How to Catch a Butterfly

by jukori



Series: Misery Loves Company [3]
Category: One Piece
Genre: Action/Adventure, Adorable, Adorable Monkey D. Luffy, Being Lost, Cuddling & Snuggling, De-aged Zoro, Family, Family Bonding, Family Drama, Fights, Fluff, Friendship, Fun, Gen, Hurt/Comfort, Idiots in Love, Light Angst, Love, Luffy is an awesome captain!!!, Nakamaship, Pining, Platonic Relationships, Pricus, Protectiveness, Teamwork, Zoro is awesome!!!, sea goats
Language: English
Status: In-Progress
Published: 2018-06-19
Updated: 2018-07-03
Packaged: 2019-05-25 16:38:26
Rating: Teen And Up Audiences
Warnings: No Archive Warnings Apply
Chapters: 3
Words: 1,607
Publisher: archiveofourown.org
Story URL: https://archiveofourown.org/works/14981198
Author URL: https://archiveofourown.org/users/jukori/pseuds/jukori
Summary: Of course Luffy had to anger one of the most mysterious creatures known to mankind, and now Zoro got turned into a child.
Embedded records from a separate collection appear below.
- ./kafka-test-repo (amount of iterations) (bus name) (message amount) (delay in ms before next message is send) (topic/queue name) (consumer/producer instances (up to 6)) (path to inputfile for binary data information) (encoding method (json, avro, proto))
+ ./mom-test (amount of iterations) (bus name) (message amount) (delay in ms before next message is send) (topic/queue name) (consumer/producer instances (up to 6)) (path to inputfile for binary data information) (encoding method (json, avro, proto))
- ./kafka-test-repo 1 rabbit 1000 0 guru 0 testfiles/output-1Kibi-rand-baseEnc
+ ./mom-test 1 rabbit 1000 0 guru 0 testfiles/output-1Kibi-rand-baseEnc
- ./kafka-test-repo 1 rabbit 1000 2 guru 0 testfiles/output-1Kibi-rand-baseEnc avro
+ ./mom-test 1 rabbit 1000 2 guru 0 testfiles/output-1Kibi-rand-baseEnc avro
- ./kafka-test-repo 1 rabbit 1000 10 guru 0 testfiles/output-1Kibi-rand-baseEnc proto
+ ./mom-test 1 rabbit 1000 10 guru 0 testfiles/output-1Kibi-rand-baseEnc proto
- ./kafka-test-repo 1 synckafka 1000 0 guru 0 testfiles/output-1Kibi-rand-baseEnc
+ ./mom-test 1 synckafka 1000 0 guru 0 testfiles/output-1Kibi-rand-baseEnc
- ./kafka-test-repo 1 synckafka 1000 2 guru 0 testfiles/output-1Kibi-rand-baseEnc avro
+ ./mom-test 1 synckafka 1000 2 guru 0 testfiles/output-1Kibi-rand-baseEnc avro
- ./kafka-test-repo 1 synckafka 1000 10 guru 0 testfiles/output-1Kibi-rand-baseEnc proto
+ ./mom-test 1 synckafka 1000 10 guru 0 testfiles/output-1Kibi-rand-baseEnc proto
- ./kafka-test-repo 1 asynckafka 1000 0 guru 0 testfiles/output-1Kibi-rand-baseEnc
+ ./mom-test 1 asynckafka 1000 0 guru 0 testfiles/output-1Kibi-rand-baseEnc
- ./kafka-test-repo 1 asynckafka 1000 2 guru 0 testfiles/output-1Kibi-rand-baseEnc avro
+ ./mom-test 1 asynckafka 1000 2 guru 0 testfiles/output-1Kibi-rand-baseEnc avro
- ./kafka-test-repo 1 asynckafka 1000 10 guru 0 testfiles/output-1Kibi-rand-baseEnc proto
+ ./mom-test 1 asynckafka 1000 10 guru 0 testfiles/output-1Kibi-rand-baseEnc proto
How are they ever gonna change him back? (A plot driven adventure story, focusing around de-aged Zoro, with lots of fluff - before timeskip)





	1. Pricus

**Author's Note:**

> This is the newest addition to my One Piece series 'Misery Loves Company'. I hope you enjoyed the story so far! 
> 
> If you find any mistakes, something that doesn't make sense, sounds weird, or if you have some questions and plot ideas please let me know! I want to improve my writing and am open for any help I can get! :)
> 
> PS: Reviews are awesome, and so are you!

 

 

“Meat! Meat! Meat!” Luffy’s carefree voice echoed over Sunny’s deck, filling each and every corner with bright enthusiasm. The ship bounced excitedly from one side to the other. Initiated by the captain’s infectious laughter a new adventure was about to begin… followed closely by a series of curses from his crew. How else could it be?
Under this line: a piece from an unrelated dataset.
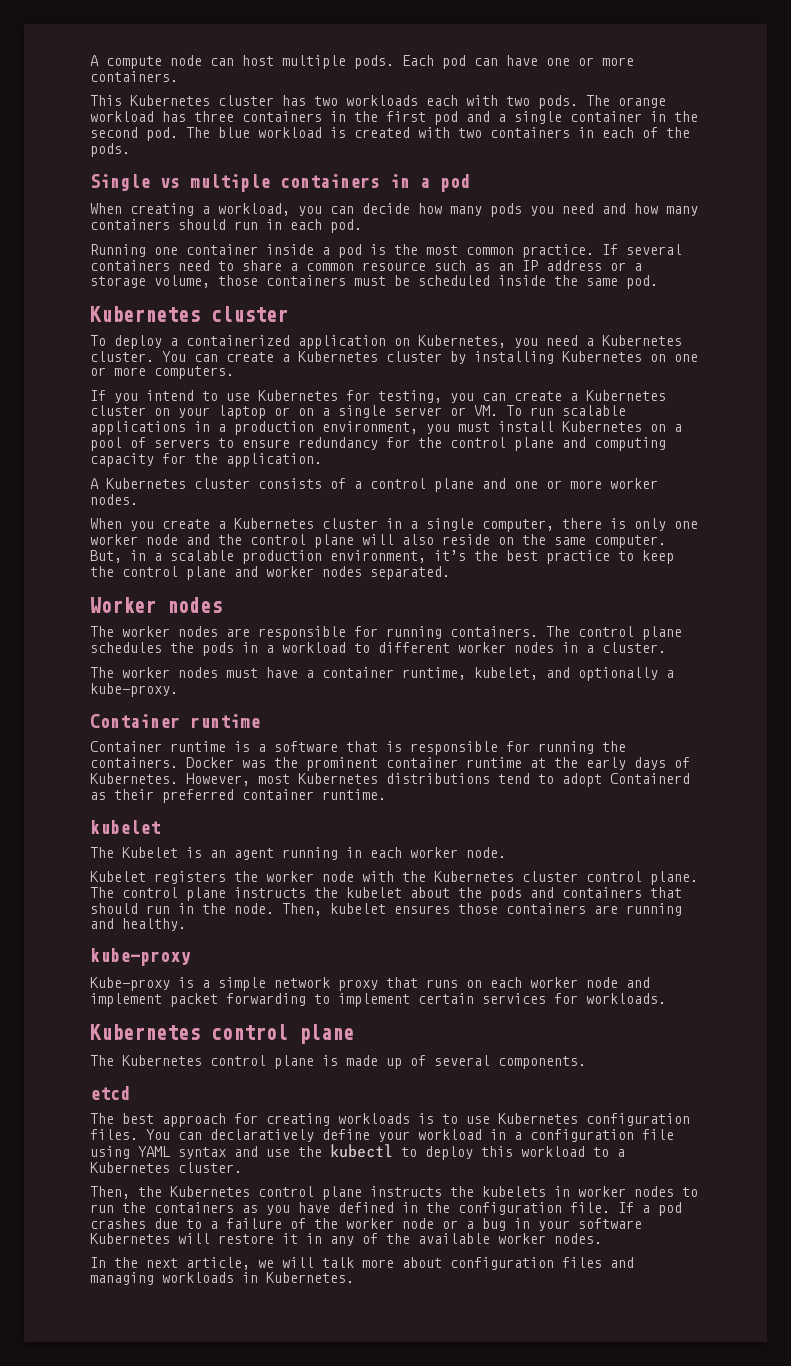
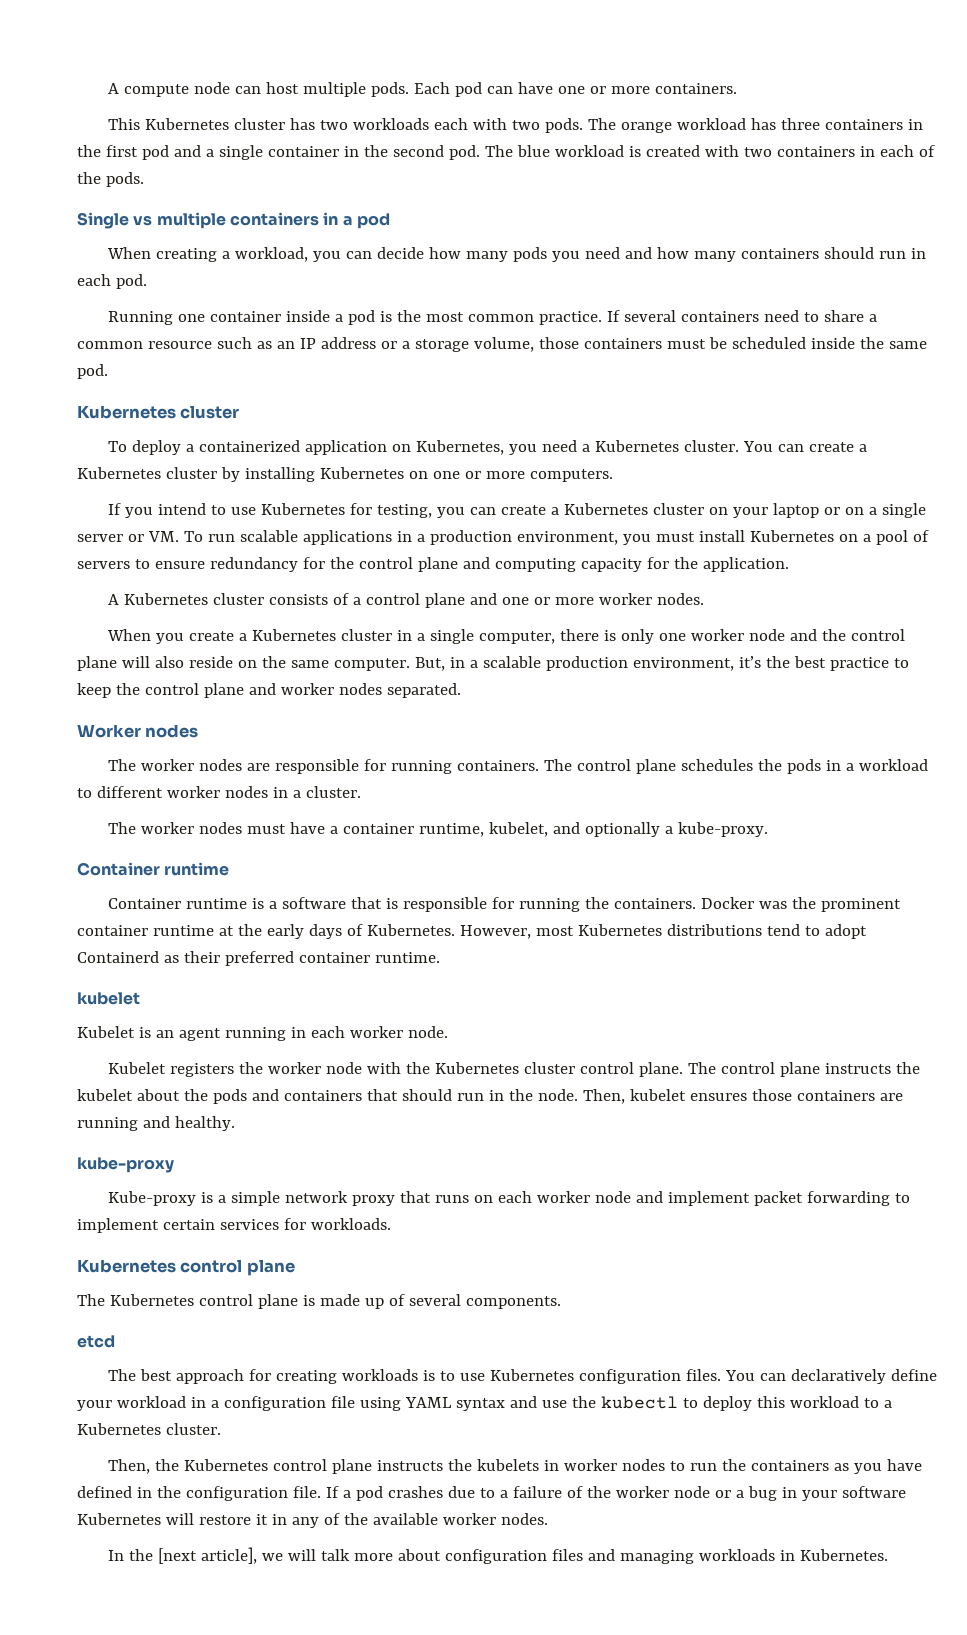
- The Kubelet is an agent running in each worker node.
+ Kubelet is an agent running in each worker node.
- In the next article, we will talk more about configuration files and managing workloads in Kubernetes.
+ In the [next article], we will talk more about configuration files and managing workloads in Kubernetes.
Meanwhile, a trickle of soup had found a way out of its confinement and was delighted to discover the world. Little did it know that the display of curiosity would ultimately lead to its downfall. All left behind was the occasional ambiguous plop and the vague hope that it was worth it.

“Jeez, what an annoying bunch,” the cook growled.

Tonight's appetizer had just been spilled. Cutting and mixing the ingredients, letting it rest, careful seasoning and the sprinkle of love that went into each and every step … all in vain. Now he’d be never able to see Nami’s and Robin’s pleased expressions when they finally would have tried his newest creation. How could he ever face them again? He wasn’t worthy. He failed. And first and foremost, he wasted perfectly fine food. Unforgivable!

Ready to kick some ass, he lit his cigarette in a smooth motion and stepped out of the kitchen. The ship shook once more and Sanji almost kissed the ground.

“Oi, cut the -,” His jaw dropped.

“Gomu-Gomu no Rocket!!!”

As his captain flew past him, he experienced his own mental parade of What. The. Fuck.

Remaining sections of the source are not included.